### RECORDS TO PROCESS
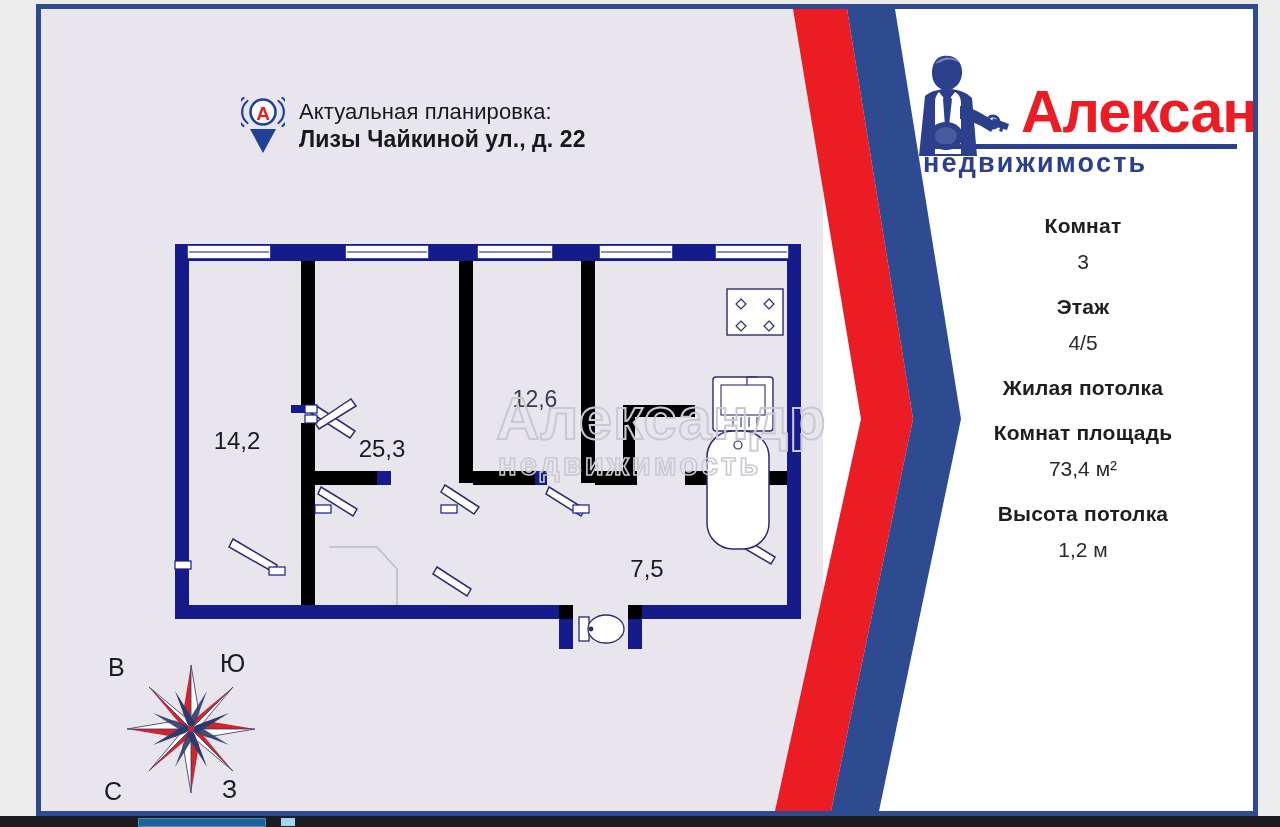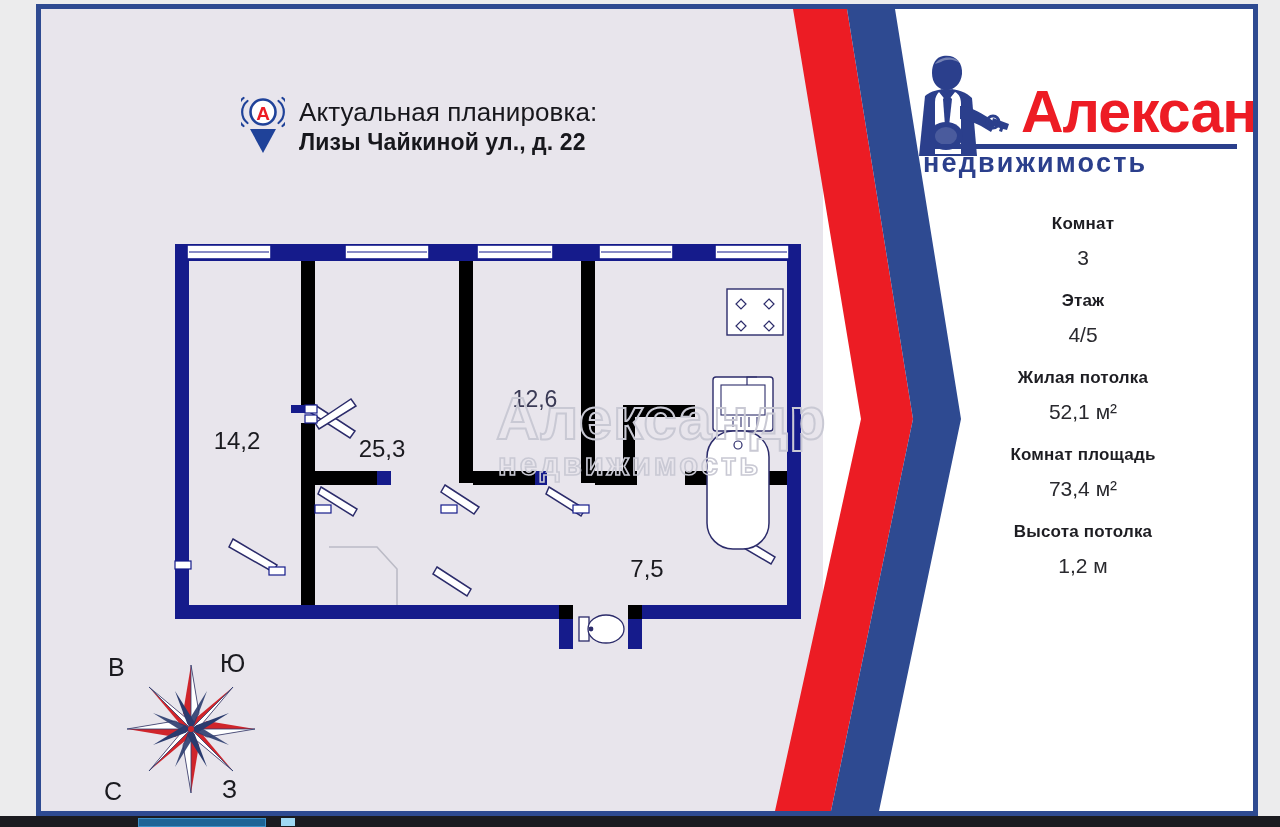--- a/index.html
+++ b/index.html
@@ -40,21 +40,21 @@
 
   
   .title-block {
     position: absolute;
     left: 200px; top: 82px;
     display: flex; align-items: center; gap: 14px;
   }
   .pin-icon { width: 44px; height: 70px; flex: none; }
   .title-text { line-height: 1.24; }
   .title-line1 {
-    font-size: 26px; color: #17171c; letter-spacing: .1px;
+    font-size: 22px; color: #17171c; letter-spacing: .1px;
   }
   .title-line2 {
     font-size: 23px; color: #17171c; font-weight: bold; letter-spacing: .1px;
   }
 
   
   .logo {
     position: absolute;
     left: 862px; top: 35px;
     width: 352px; height: 150px;
@@ -62,21 +62,21 @@
 
   
   .info {
     position: absolute;
     left: 872px; top: 205px;
     width: 340px;
     text-align: center;
   }
   .info-row { margin-bottom: 21px; }
   .info-label {
-    font-size: 17px; font-weight: bold; color: #1d1d22;
+    font-size: 21px; font-weight: bold; color: #1d1d22;
     letter-spacing: .2px; margin-bottom: 12px;
   }
   .info-value { font-size: 21px; color: #29292e; }
 
   
   .plan { position: absolute; left: 88px; top: 200px; width: 700px; height: 440px; }
   .plan svg { display: block; }
 
   
   .watermark {
@@ -180,21 +180,20 @@
         <div class="info-row">
           <div class="info-label">Комнат</div>
           <div class="info-value">3</div>
         </div>
         <div class="info-row">
           <div class="info-label">Этаж</div>
           <div class="info-value">4/5</div>
         </div>
         <div class="info-row">
           <div class="info-label">Жилая потолка</div>
-          <div class="info-value">52,1 м²</div>
         </div>
         <div class="info-row">
           <div class="info-label">Комнат площадь</div>
           <div class="info-value">73,4 м²</div>
         </div>
         <div class="info-row">
           <div class="info-label">Высота потолка</div>
           <div class="info-value">1,2 м</div>
         </div>
       </div>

### YOUR ASSIGNMENT
Please give back, exactly as it stands above, the stretch from the line with "left: 862px; top: 35px;" through the line with "21px; color: #29292e;", and no line outside it.

### ANSWER SECTION
     left: 862px; top: 35px;
     width: 352px; height: 150px;
@@ -62,21 +62,21 @@
 
   
   .info {
     position: absolute;
     left: 872px; top: 205px;
     width: 340px;
     text-align: center;
   }
   .info-row { margin-bottom: 21px; }
   .info-label {
-    font-size: 17px; font-weight: bold; color: #1d1d22;
+    font-size: 21px; font-weight: bold; color: #1d1d22;
     letter-spacing: .2px; margin-bottom: 12px;
   }
   .info-value { font-size: 21px; color: #29292e; }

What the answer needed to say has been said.